(Difference listings)

========

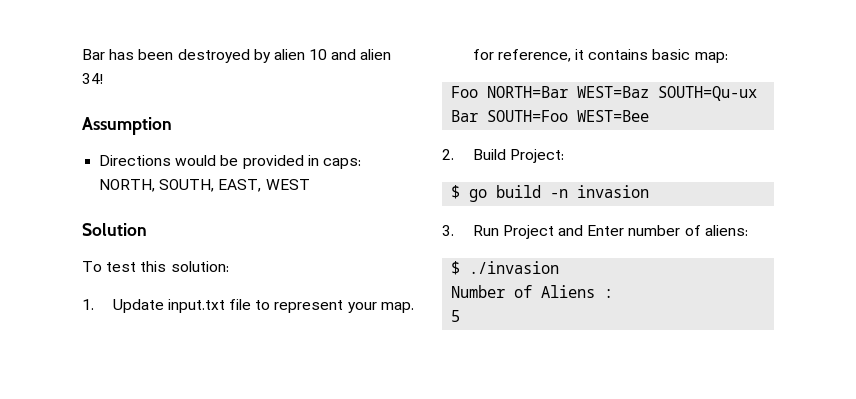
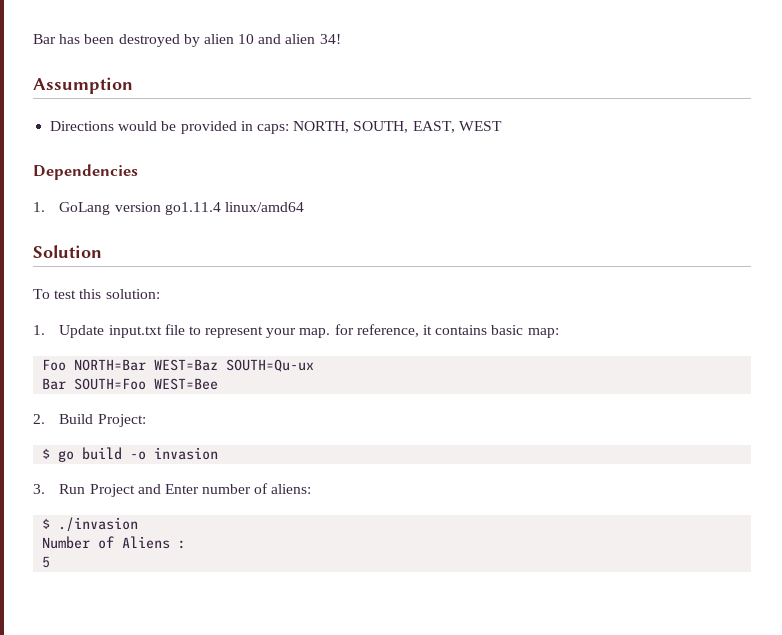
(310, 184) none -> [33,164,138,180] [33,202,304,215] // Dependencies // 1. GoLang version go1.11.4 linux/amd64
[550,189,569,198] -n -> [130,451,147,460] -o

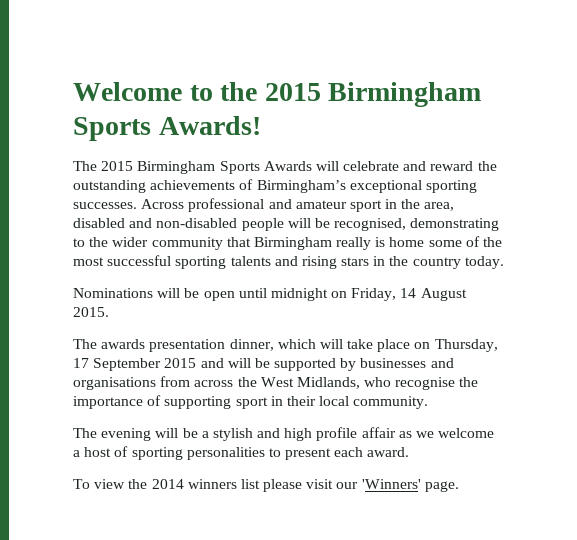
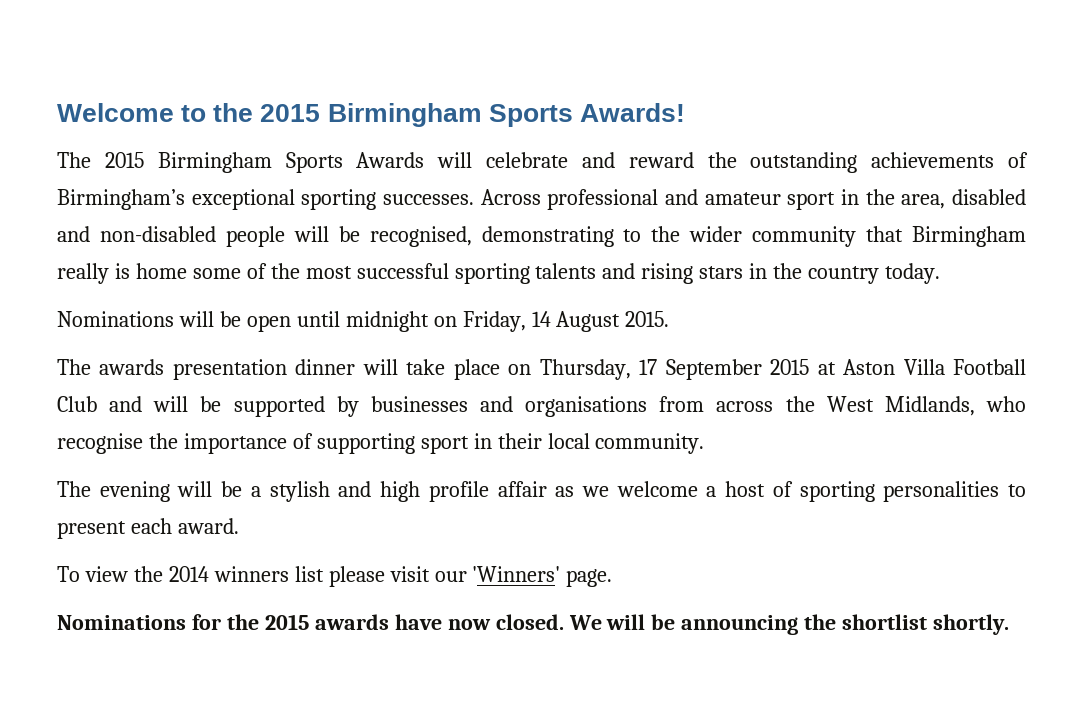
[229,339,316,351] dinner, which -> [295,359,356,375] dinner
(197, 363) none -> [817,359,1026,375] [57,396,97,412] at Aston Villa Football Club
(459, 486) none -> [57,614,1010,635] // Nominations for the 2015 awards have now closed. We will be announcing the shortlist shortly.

========

Work item:
In the answer, please give only the lines from the line containing "(197, 363) none" through the final line of the data, copied exactly.

Response area:
(197, 363) none -> [817,359,1026,375] [57,396,97,412] at Aston Villa Football Club
(459, 486) none -> [57,614,1010,635] // Nominations for the 2015 awards have now closed. We will be announcing the shortlist shortly.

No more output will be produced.